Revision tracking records
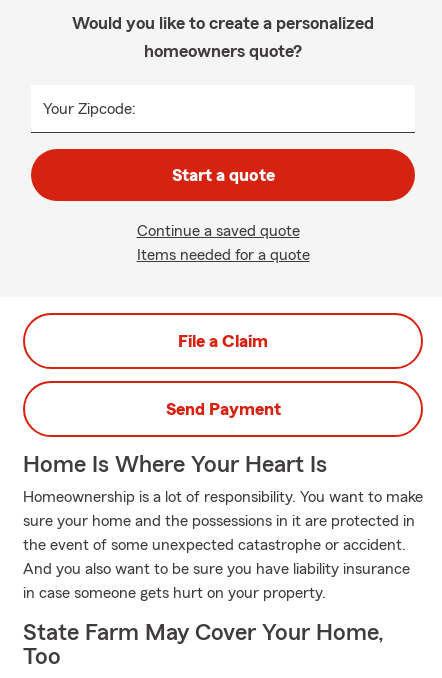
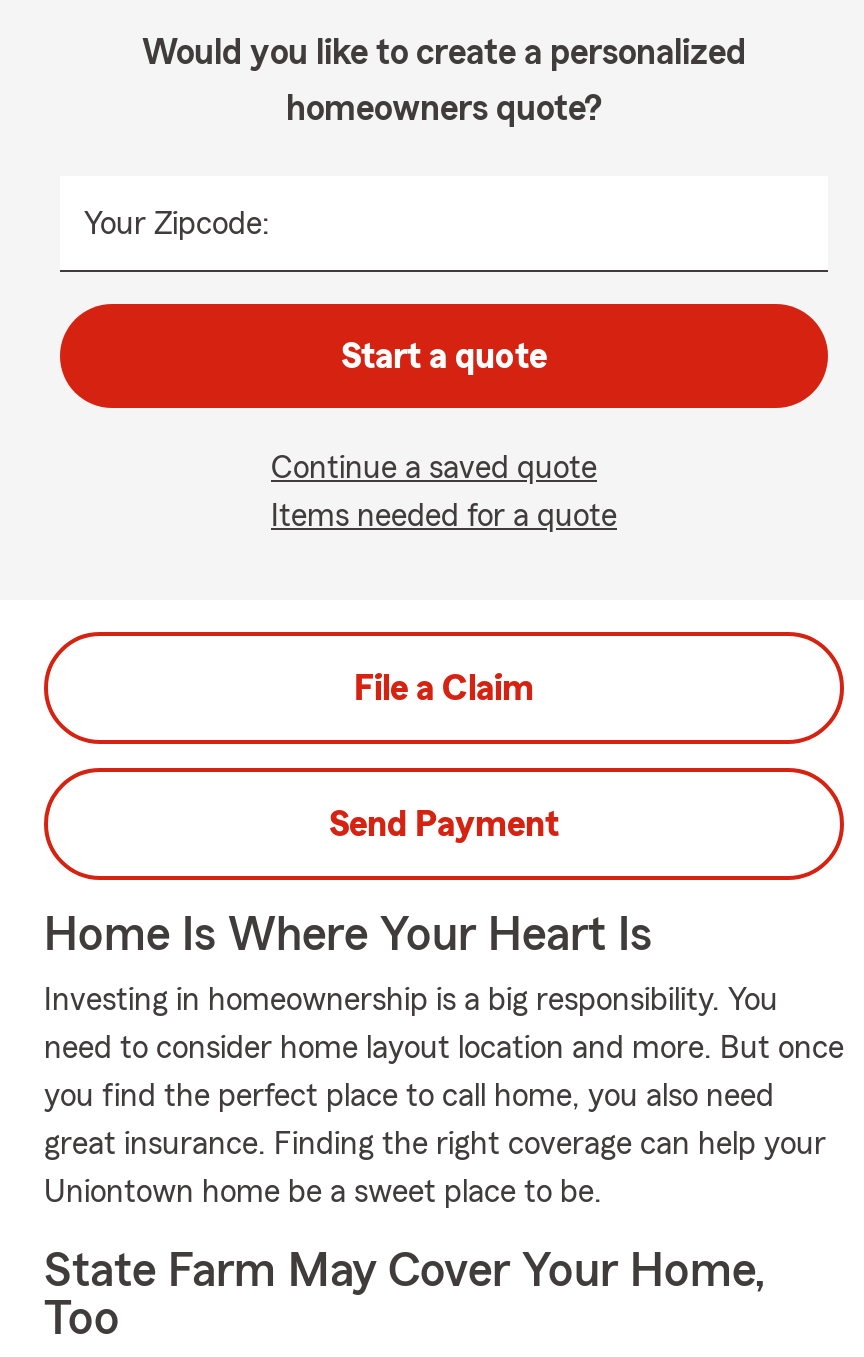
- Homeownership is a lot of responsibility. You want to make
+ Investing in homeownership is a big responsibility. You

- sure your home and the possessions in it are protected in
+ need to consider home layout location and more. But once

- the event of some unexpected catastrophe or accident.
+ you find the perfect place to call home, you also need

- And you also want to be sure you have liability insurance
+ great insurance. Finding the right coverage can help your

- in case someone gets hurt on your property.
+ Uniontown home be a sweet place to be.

_TASK INSTRUCTIONS_
Go through the entries and retype each one exactly, skipping any image.

_RESPONSE TO THIS EXERCISE_
- Homeownership is a lot of responsibility. You want to make
+ Investing in homeownership is a big responsibility. You

- sure your home and the possessions in it are protected in
+ need to consider home layout location and more. But once

- the event of some unexpected catastrophe or accident.
+ you find the perfect place to call home, you also need

- And you also want to be sure you have liability insurance
+ great insurance. Finding the right coverage can help your

- in case someone gets hurt on your property.
+ Uniontown home be a sweet place to be.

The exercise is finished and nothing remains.